Una curiosità legata al titolo del romanzo, è (parzialmente) svelata alla fine del libro, dove l'ormai vecchio narratore Adso da Melk conclude il suo racconto con un'espressione latina :"Stat rosa pristina nomine, nomina nuda tenemus" (Commento ) [la rosa primigenia esiste in quanto nome, possediamo i semplici nomi]. Si tratta di un messaggio che porta a riflettere affinché non si presuma di essere depositari di verità assolute in quanto queste saranno sempre contestabili, se non addirittura risibili.
[modifica] Personaggi
- Guglielmo da Baskerville, francescano, già inquisitore in visita presso il monastero dove si svolge l'azione.

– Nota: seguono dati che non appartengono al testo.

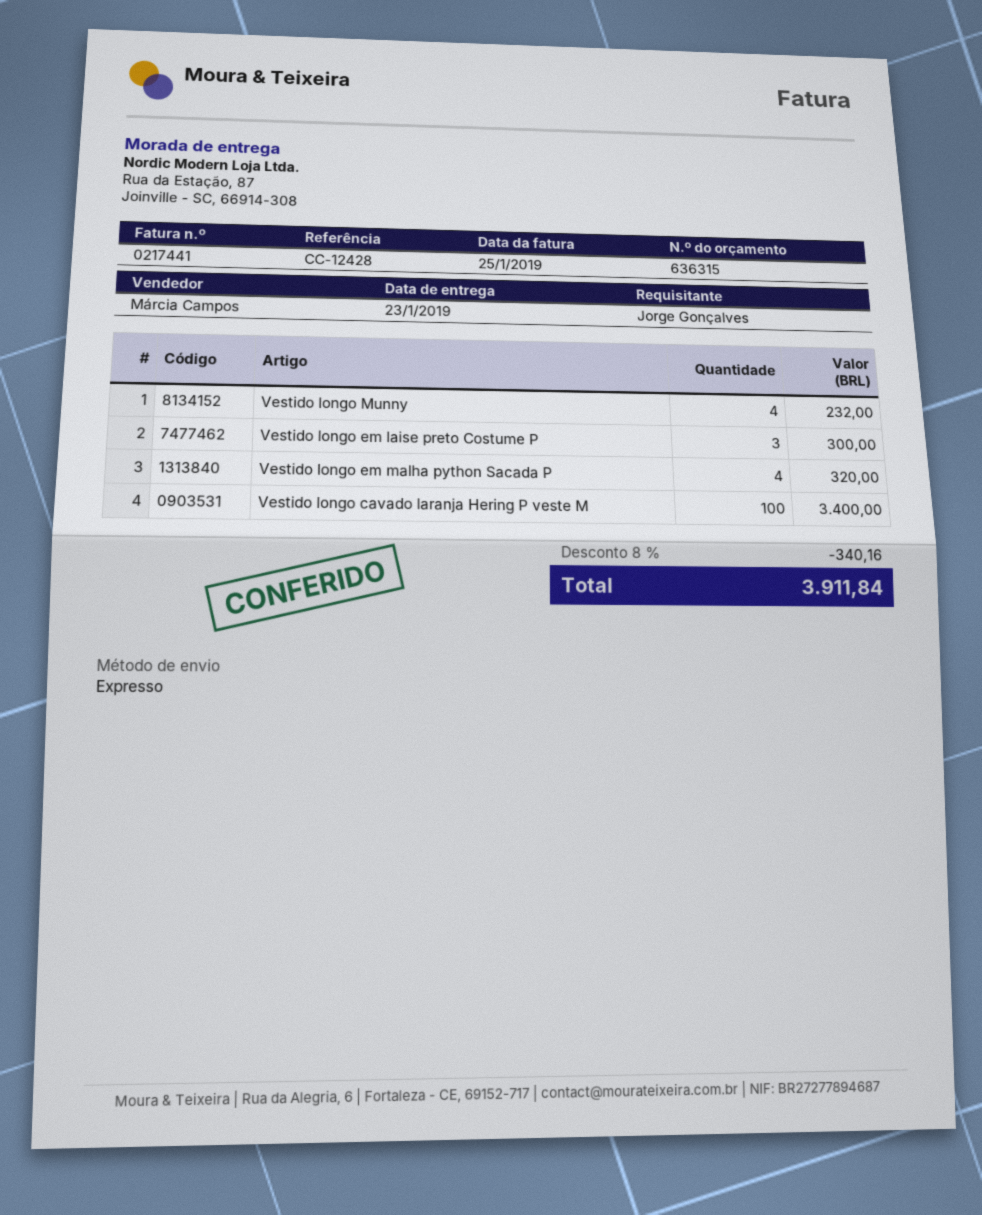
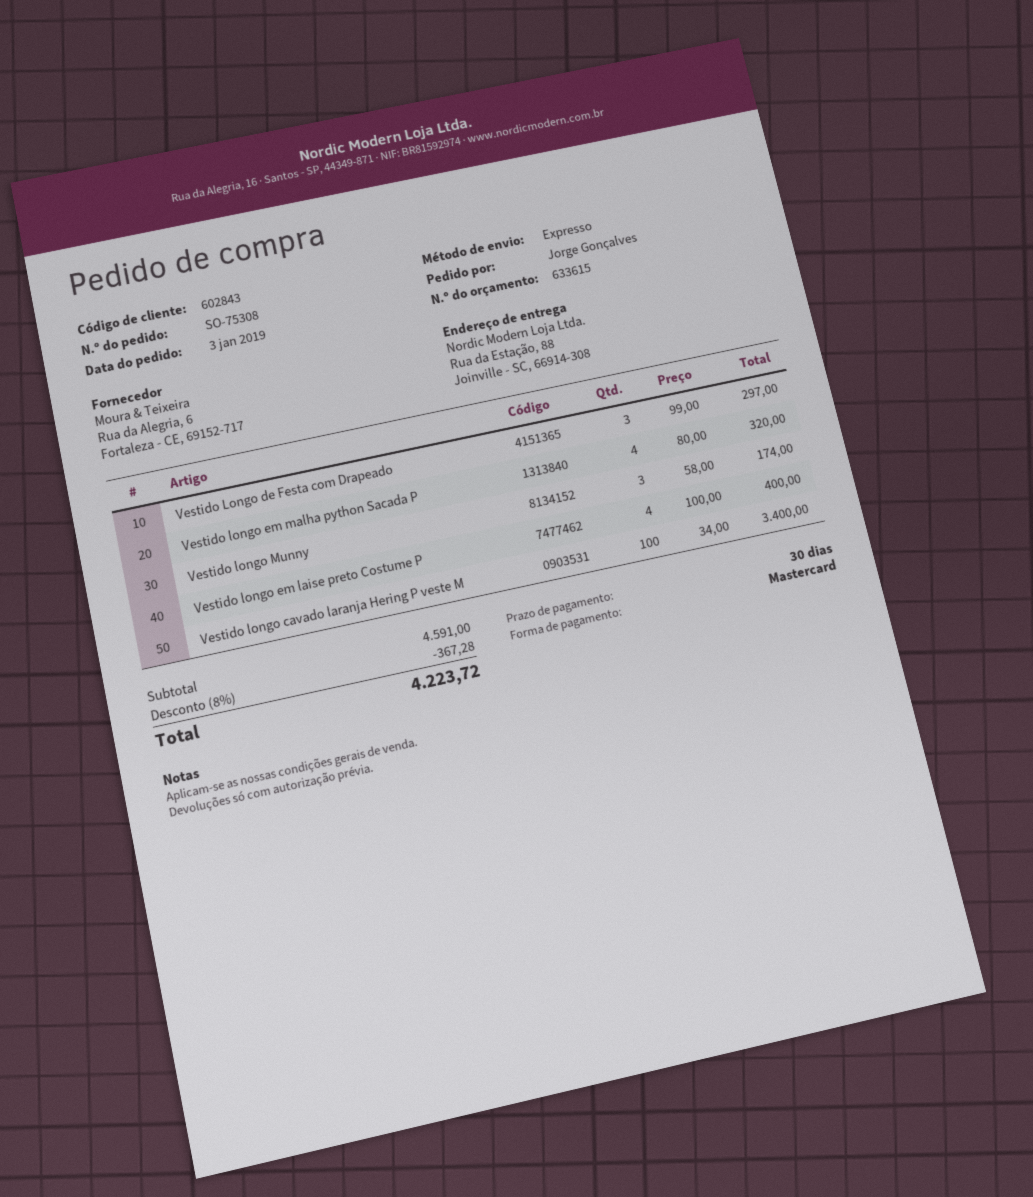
quote number: 636315 -> 633615
ship to: Rua da Estação, 87, Joinville - SC, 66914-308 -> Rua da Estação, 88, Joinville - SC, 66914-308
Vestido longo Munny: 4 for 232.00 -> 3 for 174.00
Vestido longo em laise preto Costume P: 3 for 300.00 -> 4 for 400.00
Vestido Longo de Festa com Drapeado: none -> 3 for 297.00
discount: 8% = 340.16 -> 8% = 367.28
total: 3911.84 -> 4223.72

- Adso da Melk (voce narrante), novizio benedettino al seguito di Guglielmo.
- Jorge da Burgos, anziano monaco cieco, profondo conoscitore dei segreti del monastero.
- Ubertino da Casale, anziano francescano spirituale.
- Venanzio da Salvemec, "sapiente di cose greche, devoto di quell'Aristotele che certamente fu "il più saggio tra tutti gli uomini".
- Malachia da Hildesheim, bibliotecario dell'abbazia.
- Berengario da Arundel, aiuto bibliotecario dell'abbazia.
- Severino da Sant'Emmerano, padre erborista.
- Remigio da Varagine, cellario dell'abbazia.
- Bernardo Gui, inquisitore dell'ordine domenicano.
- Adelmo da Otranto,monaco miniatore.
- Abbone, abate, è l'unico, insieme al bibliotecario e al suo aiutante, a conoscere i segreti della biblioteca.
- Salvatore, monaco che condivide con Remigio il suo passato; parla una lingua tutta sua, un misto di latino e altri volgari.
I personaggi, anche quelli minori, si offrono ad una doppia alle volte tripla lettura, alcuni sono di fantasia e altri realmente esistiti.
Fra' Guglielmo, oltre ad un medievale Sherlock Holmes, ricorda, anche in maniera palese il filosofo francescano inglese Guglielmo di Ockham, maestro del metodo deduttivo.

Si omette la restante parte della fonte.